To me, the question is not if Amazon’s an invincible retailer, it’s about whether Amazon behaves anti-competitively. The evidence is clear that it does.
A couple more points from the book that I find interesting.
Blacbox phenomenon.
When machines make a decision, who will challenge the machine when it makes a mistake? Often those who have invented the software have no way of knowing how a machine decided what it did and why. This could have serious implications as AI infiltrates more of society’s crucial decisions, such as diagnosing a patient, granting a mortgage, or deciding who gets into college.
Narrative fallacy
A term popularized by Nassim Nicholas Taleb in his 2007 book, The Black Swan, a work that Bezos requires his top executives to read. Taleb argues that humans are biologically wired to turn complex situations into oversimplified stories.

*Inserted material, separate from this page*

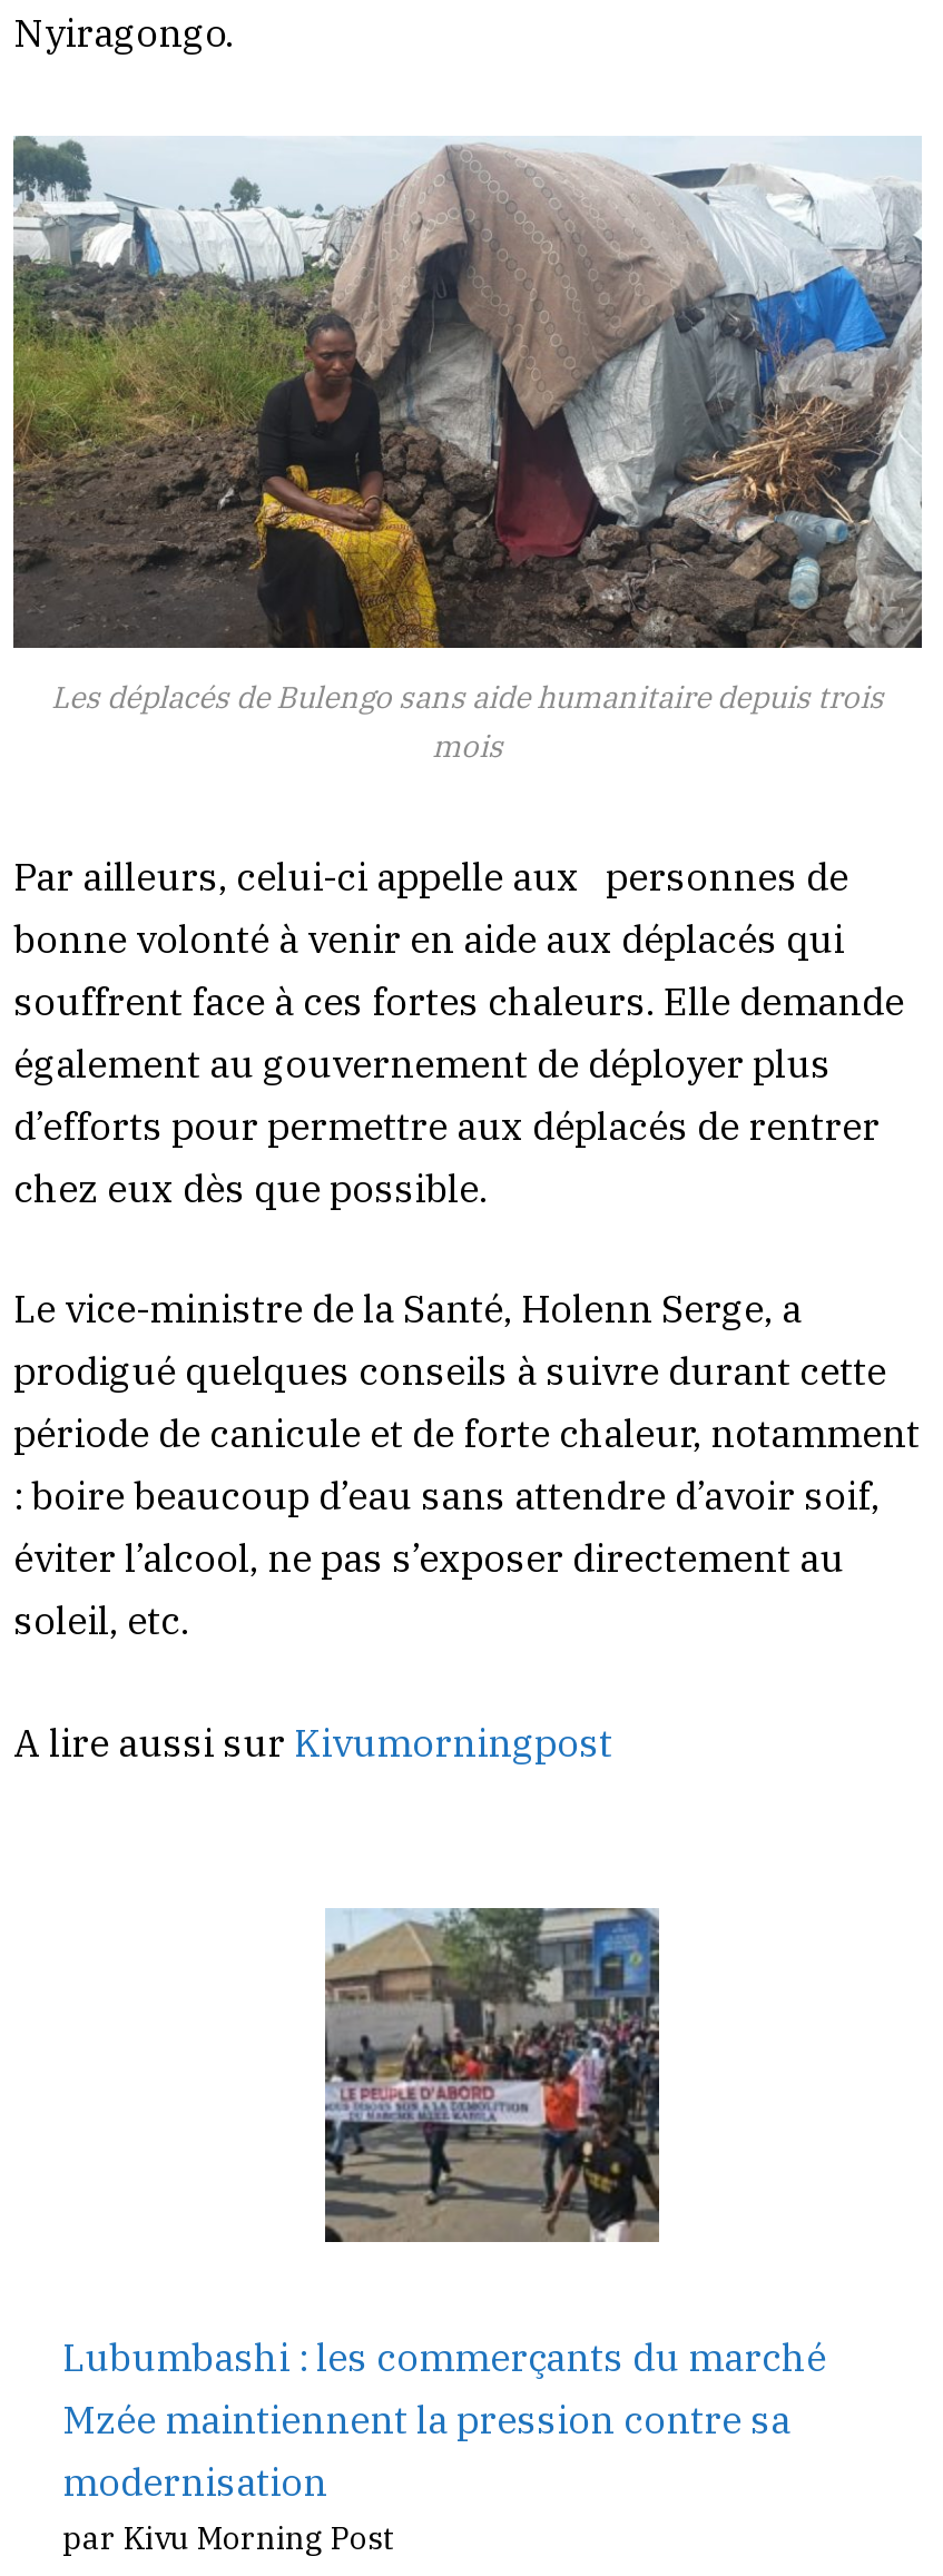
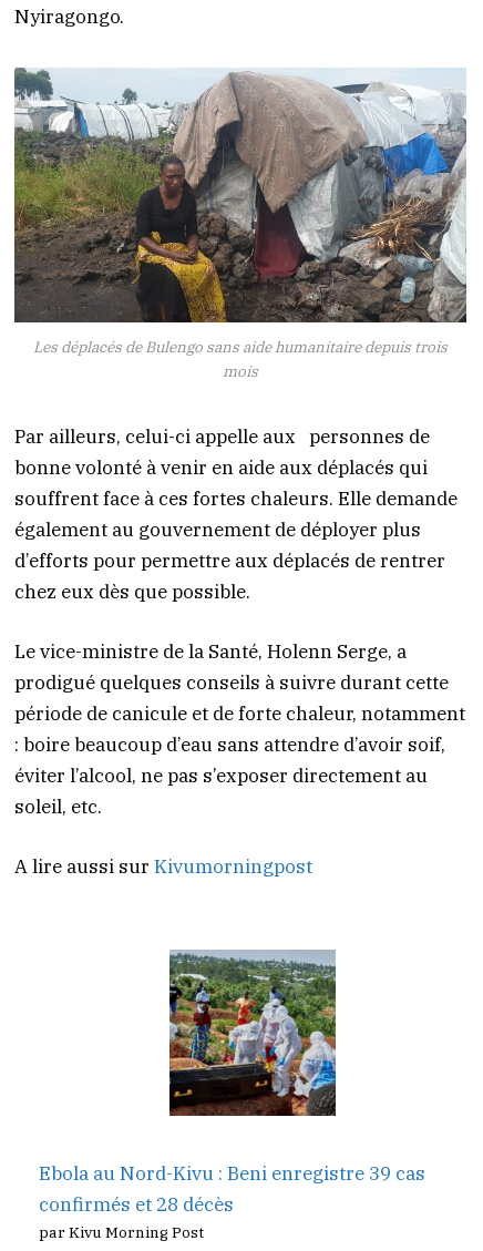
[323,1908,661,2244] [image] -> [169,950,337,1117] [image]
[62,2334,826,2507] Lubumbashi : les commerçants du marché | Mzée maintiennent la pression contre sa | modernisation -> [39,1161,425,1217] Ebola au Nord-Kivu : Beni enregistre 39 cas | confirmés et 28 décès

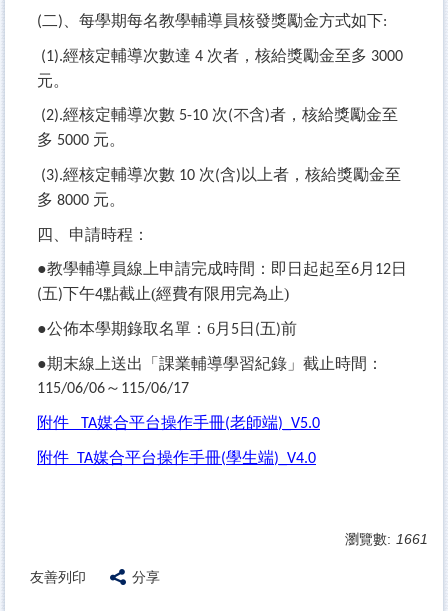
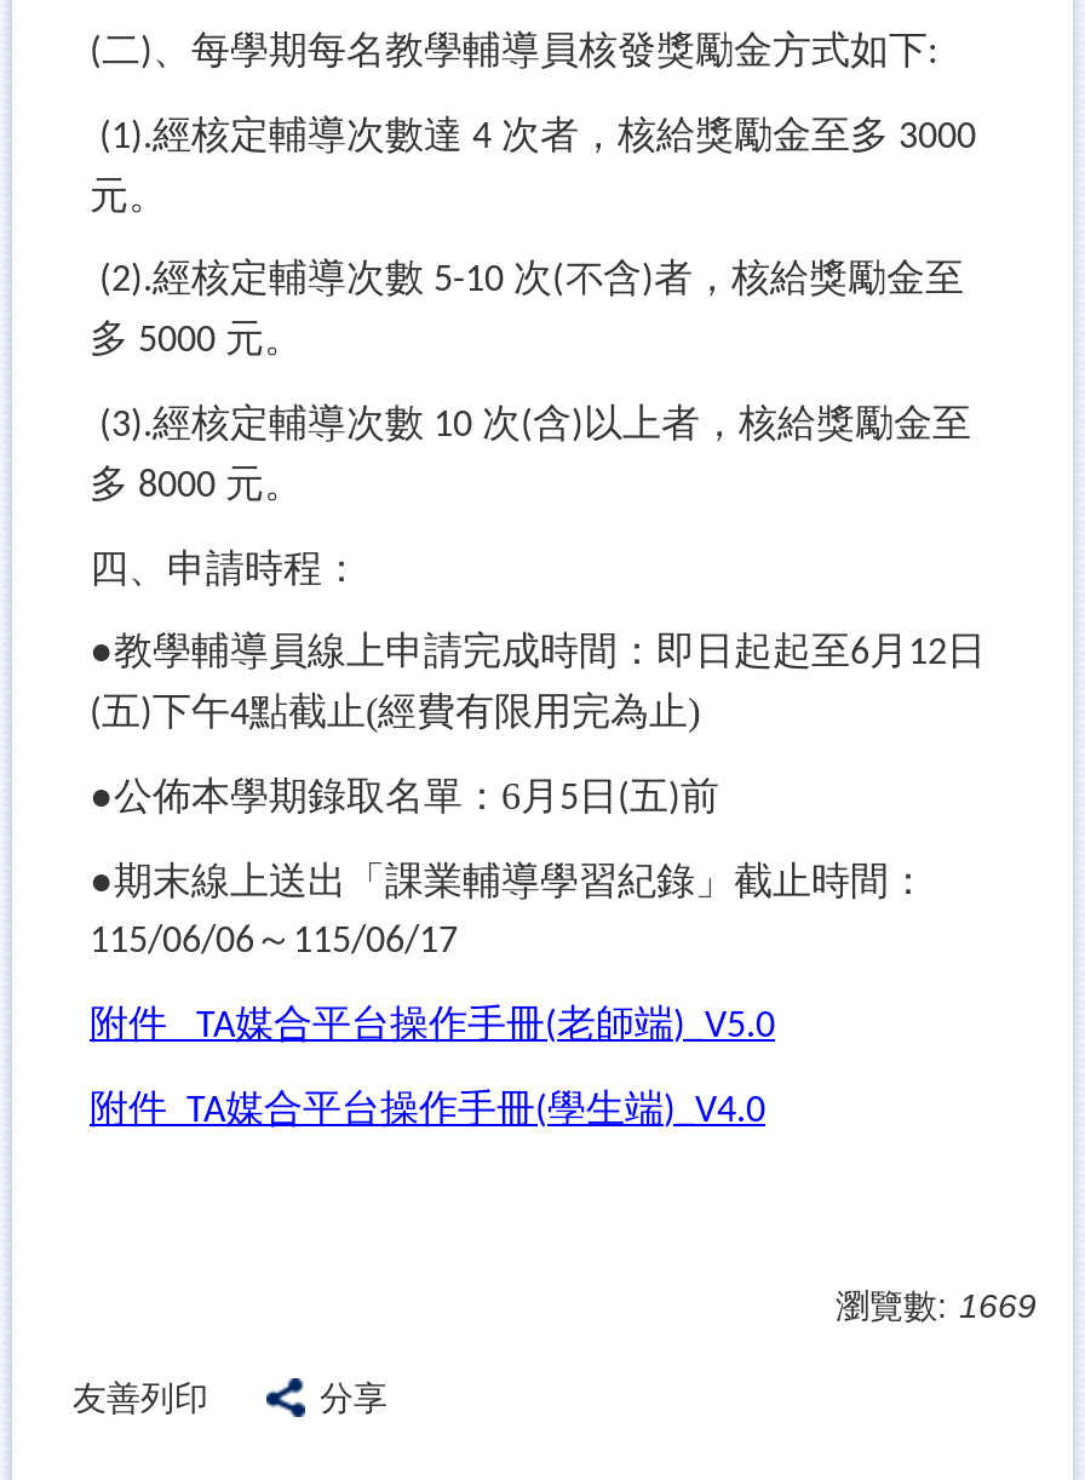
[345,531,428,547] 瀏覽數: 1661 -> [836,1286,1037,1325] 瀏覽數: 1669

Ask someone to alleviate world hunger or solve peace in the Middle East, and most will throw up their arms in dismay. Ask them to solve those issues in one hundred years, and suddenly the problem becomes more addressable.
Businesses that may have a chance against Amazon.
I find that this section of the book is probably the most useful as it discussed real businesses that employ strategies to fight off Amazon in niche that they can’t compete efficiently.
Businesses of the future fighting amazon will focus their efforts in four major areas: creating an amazing in-store experience that digitally merges with an amazing online one; offering a highly curated selection of exclusive products; investing heavily in technology, including mastering social media; and doubling down on a social mission in a way that makes customers feel good about buying from the stores.
Small businesses that have an edge—whether it’s knowledgeable service or a craft product like farm-made cheese that can’t be easily sold at scale on Amazon—should do just fine.
Personalisation: A more differentiated level of service, a more personalized experience that Amazon cannot replicate at scale. Stitch Fix, an online clothing store, has store’s stylists used data they collect from customers’ profiles to find clothes most likely to please. It charges a $20 fee for each box it sent out to customers, which goes toward any purchases made. Clients pay for the clothing they keep and can easily return what they don’t want. The box arrived at a regular interval as determined by the customers. It provides customers with a personal shopper armed with smart data analytics, no matter their budget—something that would be impossible to do economically in a brick-and-mortar store and tough to do online, especially at the scale and the low-price points where Amazon operates.
Conscience: Warby Parker’s social missions and its enthusiastic salespeople sell glasses cheaply by cutting off optometrist middle man. Buyers feel good as buy ones pair of glasses is also giving ones to the poor.